### Raw data:
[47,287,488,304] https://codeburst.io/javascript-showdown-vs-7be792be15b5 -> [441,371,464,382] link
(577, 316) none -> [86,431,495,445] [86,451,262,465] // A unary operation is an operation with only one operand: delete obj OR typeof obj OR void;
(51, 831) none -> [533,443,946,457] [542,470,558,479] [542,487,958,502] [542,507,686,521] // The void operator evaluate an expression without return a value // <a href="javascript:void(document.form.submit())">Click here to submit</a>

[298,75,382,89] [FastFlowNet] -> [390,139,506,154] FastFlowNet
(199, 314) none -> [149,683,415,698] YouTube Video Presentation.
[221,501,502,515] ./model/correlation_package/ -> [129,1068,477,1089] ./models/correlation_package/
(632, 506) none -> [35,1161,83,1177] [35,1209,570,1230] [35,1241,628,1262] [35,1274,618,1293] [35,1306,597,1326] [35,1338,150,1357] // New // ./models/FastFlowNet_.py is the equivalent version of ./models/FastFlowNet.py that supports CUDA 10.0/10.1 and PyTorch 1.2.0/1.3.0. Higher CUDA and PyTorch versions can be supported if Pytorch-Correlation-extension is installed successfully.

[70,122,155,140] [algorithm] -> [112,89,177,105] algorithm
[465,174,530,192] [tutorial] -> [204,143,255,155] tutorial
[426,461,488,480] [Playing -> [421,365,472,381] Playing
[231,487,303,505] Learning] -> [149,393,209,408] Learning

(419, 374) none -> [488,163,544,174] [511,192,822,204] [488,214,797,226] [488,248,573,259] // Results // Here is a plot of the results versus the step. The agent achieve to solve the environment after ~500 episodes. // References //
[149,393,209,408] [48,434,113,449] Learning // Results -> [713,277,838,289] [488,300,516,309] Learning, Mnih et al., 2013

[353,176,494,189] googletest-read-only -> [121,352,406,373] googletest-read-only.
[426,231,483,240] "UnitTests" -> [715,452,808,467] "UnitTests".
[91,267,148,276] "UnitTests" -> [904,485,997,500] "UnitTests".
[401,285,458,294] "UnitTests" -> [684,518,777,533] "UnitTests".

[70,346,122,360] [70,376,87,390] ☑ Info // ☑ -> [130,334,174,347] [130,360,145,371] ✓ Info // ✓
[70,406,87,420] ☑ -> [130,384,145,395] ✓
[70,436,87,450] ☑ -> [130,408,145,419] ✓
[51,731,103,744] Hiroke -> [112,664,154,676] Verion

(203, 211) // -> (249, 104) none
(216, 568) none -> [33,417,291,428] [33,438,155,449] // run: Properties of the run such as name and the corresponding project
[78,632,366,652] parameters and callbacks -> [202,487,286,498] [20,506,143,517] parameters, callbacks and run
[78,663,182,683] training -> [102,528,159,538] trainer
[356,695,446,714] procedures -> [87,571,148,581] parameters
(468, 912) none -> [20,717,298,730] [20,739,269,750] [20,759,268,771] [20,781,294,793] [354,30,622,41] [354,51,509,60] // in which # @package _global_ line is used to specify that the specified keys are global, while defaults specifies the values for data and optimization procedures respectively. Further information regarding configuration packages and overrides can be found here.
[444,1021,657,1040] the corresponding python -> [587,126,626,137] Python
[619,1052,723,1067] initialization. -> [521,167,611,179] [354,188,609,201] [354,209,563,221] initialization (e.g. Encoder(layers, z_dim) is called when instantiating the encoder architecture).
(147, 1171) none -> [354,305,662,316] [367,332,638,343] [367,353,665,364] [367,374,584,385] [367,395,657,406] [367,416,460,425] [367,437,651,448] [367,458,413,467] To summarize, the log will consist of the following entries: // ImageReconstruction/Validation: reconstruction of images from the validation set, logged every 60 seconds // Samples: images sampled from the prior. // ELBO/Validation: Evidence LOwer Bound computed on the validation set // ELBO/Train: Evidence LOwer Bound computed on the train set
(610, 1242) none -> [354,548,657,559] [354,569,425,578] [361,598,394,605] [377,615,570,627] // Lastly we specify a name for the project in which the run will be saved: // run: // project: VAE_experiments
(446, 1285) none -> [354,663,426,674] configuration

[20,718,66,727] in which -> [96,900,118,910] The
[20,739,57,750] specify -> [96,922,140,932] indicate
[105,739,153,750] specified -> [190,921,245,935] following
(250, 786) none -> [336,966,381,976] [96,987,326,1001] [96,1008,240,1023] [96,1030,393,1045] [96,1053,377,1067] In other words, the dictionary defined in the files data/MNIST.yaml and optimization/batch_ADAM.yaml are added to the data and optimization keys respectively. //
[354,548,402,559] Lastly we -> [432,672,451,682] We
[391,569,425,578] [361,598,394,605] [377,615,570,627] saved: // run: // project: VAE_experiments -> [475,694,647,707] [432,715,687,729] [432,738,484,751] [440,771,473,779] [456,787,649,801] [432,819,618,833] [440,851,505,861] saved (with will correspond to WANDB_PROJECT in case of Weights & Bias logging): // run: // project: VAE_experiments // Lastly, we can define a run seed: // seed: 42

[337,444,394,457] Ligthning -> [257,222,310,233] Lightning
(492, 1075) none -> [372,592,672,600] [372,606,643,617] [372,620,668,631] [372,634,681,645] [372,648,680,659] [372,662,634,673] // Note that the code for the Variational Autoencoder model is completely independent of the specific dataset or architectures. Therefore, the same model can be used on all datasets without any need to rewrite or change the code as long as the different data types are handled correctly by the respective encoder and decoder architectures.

### Activity:
With no word added or dropped, repeat the entire listing.

### Solution to this exercise:
[47,287,488,304] https://codeburst.io/javascript-showdown-vs-7be792be15b5 -> [441,371,464,382] link
(577, 316) none -> [86,431,495,445] [86,451,262,465] // A unary operation is an operation with only one operand: delete obj OR typeof obj OR void;
(51, 831) none -> [533,443,946,457] [542,470,558,479] [542,487,958,502] [542,507,686,521] // The void operator evaluate an expression without return a value // <a href="javascript:void(document.form.submit())">Click here to submit</a>

[298,75,382,89] [FastFlowNet] -> [390,139,506,154] FastFlowNet
(199, 314) none -> [149,683,415,698] YouTube Video Presentation.
[221,501,502,515] ./model/correlation_package/ -> [129,1068,477,1089] ./models/correlation_package/
(632, 506) none -> [35,1161,83,1177] [35,1209,570,1230] [35,1241,628,1262] [35,1274,618,1293] [35,1306,597,1326] [35,1338,150,1357] // New // ./models/FastFlowNet_.py is the equivalent version of ./models/FastFlowNet.py that supports CUDA 10.0/10.1 and PyTorch 1.2.0/1.3.0. Higher CUDA and PyTorch versions can be supported if Pytorch-Correlation-extension is installed successfully.

[70,122,155,140] [algorithm] -> [112,89,177,105] algorithm
[465,174,530,192] [tutorial] -> [204,143,255,155] tutorial
[426,461,488,480] [Playing -> [421,365,472,381] Playing
[231,487,303,505] Learning] -> [149,393,209,408] Learning

(419, 374) none -> [488,163,544,174] [511,192,822,204] [488,214,797,226] [488,248,573,259] // Results // Here is a plot of the results versus the step. The agent achieve to solve the environment after ~500 episodes. // References //
[149,393,209,408] [48,434,113,449] Learning // Results -> [713,277,838,289] [488,300,516,309] Learning, Mnih et al., 2013

[353,176,494,189] googletest-read-only -> [121,352,406,373] googletest-read-only.
[426,231,483,240] "UnitTests" -> [715,452,808,467] "UnitTests".
[91,267,148,276] "UnitTests" -> [904,485,997,500] "UnitTests".
[401,285,458,294] "UnitTests" -> [684,518,777,533] "UnitTests".

[70,346,122,360] [70,376,87,390] ☑ Info // ☑ -> [130,334,174,347] [130,360,145,371] ✓ Info // ✓
[70,406,87,420] ☑ -> [130,384,145,395] ✓
[70,436,87,450] ☑ -> [130,408,145,419] ✓
[51,731,103,744] Hiroke -> [112,664,154,676] Verion

(203, 211) // -> (249, 104) none
(216, 568) none -> [33,417,291,428] [33,438,155,449] // run: Properties of the run such as name and the corresponding project
[78,632,366,652] parameters and callbacks -> [202,487,286,498] [20,506,143,517] parameters, callbacks and run
[78,663,182,683] training -> [102,528,159,538] trainer
[356,695,446,714] procedures -> [87,571,148,581] parameters
(468, 912) none -> [20,717,298,730] [20,739,269,750] [20,759,268,771] [20,781,294,793] [354,30,622,41] [354,51,509,60] // in which # @package _global_ line is used to specify that the specified keys are global, while defaults specifies the values for data and optimization procedures respectively. Further information regarding configuration packages and overrides can be found here.
[444,1021,657,1040] the corresponding python -> [587,126,626,137] Python
[619,1052,723,1067] initialization. -> [521,167,611,179] [354,188,609,201] [354,209,563,221] initialization (e.g. Encoder(layers, z_dim) is called when instantiating the encoder architecture).
(147, 1171) none -> [354,305,662,316] [367,332,638,343] [367,353,665,364] [367,374,584,385] [367,395,657,406] [367,416,460,425] [367,437,651,448] [367,458,413,467] To summarize, the log will consist of the following entries: // ImageReconstruction/Validation: reconstruction of images from the validation set, logged every 60 seconds // Samples: images sampled from the prior. // ELBO/Validation: Evidence LOwer Bound computed on the validation set // ELBO/Train: Evidence LOwer Bound computed on the train set
(610, 1242) none -> [354,548,657,559] [354,569,425,578] [361,598,394,605] [377,615,570,627] // Lastly we specify a name for the project in which the run will be saved: // run: // project: VAE_experiments
(446, 1285) none -> [354,663,426,674] configuration

[20,718,66,727] in which -> [96,900,118,910] The
[20,739,57,750] specify -> [96,922,140,932] indicate
[105,739,153,750] specified -> [190,921,245,935] following
(250, 786) none -> [336,966,381,976] [96,987,326,1001] [96,1008,240,1023] [96,1030,393,1045] [96,1053,377,1067] In other words, the dictionary defined in the files data/MNIST.yaml and optimization/batch_ADAM.yaml are added to the data and optimization keys respectively. //
[354,548,402,559] Lastly we -> [432,672,451,682] We
[391,569,425,578] [361,598,394,605] [377,615,570,627] saved: // run: // project: VAE_experiments -> [475,694,647,707] [432,715,687,729] [432,738,484,751] [440,771,473,779] [456,787,649,801] [432,819,618,833] [440,851,505,861] saved (with will correspond to WANDB_PROJECT in case of Weights & Bias logging): // run: // project: VAE_experiments // Lastly, we can define a run seed: // seed: 42

[337,444,394,457] Ligthning -> [257,222,310,233] Lightning
(492, 1075) none -> [372,592,672,600] [372,606,643,617] [372,620,668,631] [372,634,681,645] [372,648,680,659] [372,662,634,673] // Note that the code for the Variational Autoencoder model is completely independent of the specific dataset or architectures. Therefore, the same model can be used on all datasets without any need to rewrite or change the code as long as the different data types are handled correctly by the respective encoder and decoder architectures.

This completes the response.